Winning bidders of projects with an aid component exceeding EUR 10 million would have to maintain separate accounts “as regards the subsidy received so as to facilitate monitoring of the scheme and any extra profit generated” [paragraph 59]. After selection of the operator, the Croatian authorities would review the planned investment and establish a cost plan as well as an investment plan, which would be subsequently used for ex post comparison with actual costs incurred and realised investments. This comparison was intended to reveal whether there was excessive profit that would have to be clawed back. Interestingly, the measure provided on an ex ante basis for automatic clawback in case of “30% of profit”. It is difficult to understand whether this meant that profit would be clawed back if it would exceed by 30% the initial [expected] value or if the rate of profit would have to remain below 30%.

Conclusions

The use of the GBER has increased significantly. Member States save administrative resources from not having to notify measures to the Commission. For its part the Commission can target its own resources to measures that are more likely to impact on competition.

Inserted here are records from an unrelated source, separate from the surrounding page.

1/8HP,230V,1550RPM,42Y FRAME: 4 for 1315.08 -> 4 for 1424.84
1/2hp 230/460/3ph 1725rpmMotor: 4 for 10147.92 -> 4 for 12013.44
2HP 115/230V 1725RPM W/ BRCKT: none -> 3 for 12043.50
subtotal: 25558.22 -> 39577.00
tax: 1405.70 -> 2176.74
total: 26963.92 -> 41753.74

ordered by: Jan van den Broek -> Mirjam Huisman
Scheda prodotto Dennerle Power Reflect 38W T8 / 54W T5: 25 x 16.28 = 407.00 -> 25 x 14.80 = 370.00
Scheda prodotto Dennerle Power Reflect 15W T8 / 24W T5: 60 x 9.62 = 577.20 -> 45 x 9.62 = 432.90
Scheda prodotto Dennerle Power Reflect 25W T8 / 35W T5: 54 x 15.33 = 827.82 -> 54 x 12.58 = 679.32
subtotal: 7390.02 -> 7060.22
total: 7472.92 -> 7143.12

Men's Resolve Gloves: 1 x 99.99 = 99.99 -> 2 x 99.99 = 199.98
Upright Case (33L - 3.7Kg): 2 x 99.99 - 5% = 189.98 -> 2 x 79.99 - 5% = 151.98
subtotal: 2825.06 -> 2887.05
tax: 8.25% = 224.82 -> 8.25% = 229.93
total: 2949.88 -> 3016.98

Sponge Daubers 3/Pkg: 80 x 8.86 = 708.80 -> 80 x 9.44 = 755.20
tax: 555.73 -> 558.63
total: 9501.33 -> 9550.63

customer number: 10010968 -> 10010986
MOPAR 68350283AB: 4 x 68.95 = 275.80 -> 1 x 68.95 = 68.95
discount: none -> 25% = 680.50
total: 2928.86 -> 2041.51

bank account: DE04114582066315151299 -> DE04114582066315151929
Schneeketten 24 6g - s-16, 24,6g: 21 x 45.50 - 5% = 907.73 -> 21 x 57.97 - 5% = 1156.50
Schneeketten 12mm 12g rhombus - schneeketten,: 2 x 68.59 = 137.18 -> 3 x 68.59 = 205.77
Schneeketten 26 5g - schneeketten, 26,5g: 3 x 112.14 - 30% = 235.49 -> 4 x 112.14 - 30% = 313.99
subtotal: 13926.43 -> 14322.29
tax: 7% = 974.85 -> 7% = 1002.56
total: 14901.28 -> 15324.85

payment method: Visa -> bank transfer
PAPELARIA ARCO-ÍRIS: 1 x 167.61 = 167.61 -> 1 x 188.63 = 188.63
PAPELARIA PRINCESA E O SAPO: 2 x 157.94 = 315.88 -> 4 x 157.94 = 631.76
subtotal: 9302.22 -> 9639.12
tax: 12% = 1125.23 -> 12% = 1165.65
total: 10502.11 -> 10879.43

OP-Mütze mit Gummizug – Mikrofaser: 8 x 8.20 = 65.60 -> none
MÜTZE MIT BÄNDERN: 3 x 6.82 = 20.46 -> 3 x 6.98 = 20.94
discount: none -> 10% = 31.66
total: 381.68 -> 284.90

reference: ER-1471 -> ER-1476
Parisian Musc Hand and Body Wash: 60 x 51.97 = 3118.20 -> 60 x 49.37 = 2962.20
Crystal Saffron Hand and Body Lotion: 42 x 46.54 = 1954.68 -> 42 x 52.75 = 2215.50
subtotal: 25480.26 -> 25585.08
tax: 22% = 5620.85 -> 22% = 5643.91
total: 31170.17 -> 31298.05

But, there is always an opportunity cost in everything we do, including regulatory and procedural reform. It is simply unknown how correctly Member States interpret the various provisions in the GBER. The typical response of the Commission is that Member States are always welcome to ask questions and that the ex post monitoring will uncover any problems. The counter-argument, of course, is that Member States are free to ask questions, but do they really avail themselves of that opportunity? And, ex post monitoring covers only a small sample of the totality of measure implemented by Member States. Hopefully, Member States are not taking unnecessary risks through innovative interpretation.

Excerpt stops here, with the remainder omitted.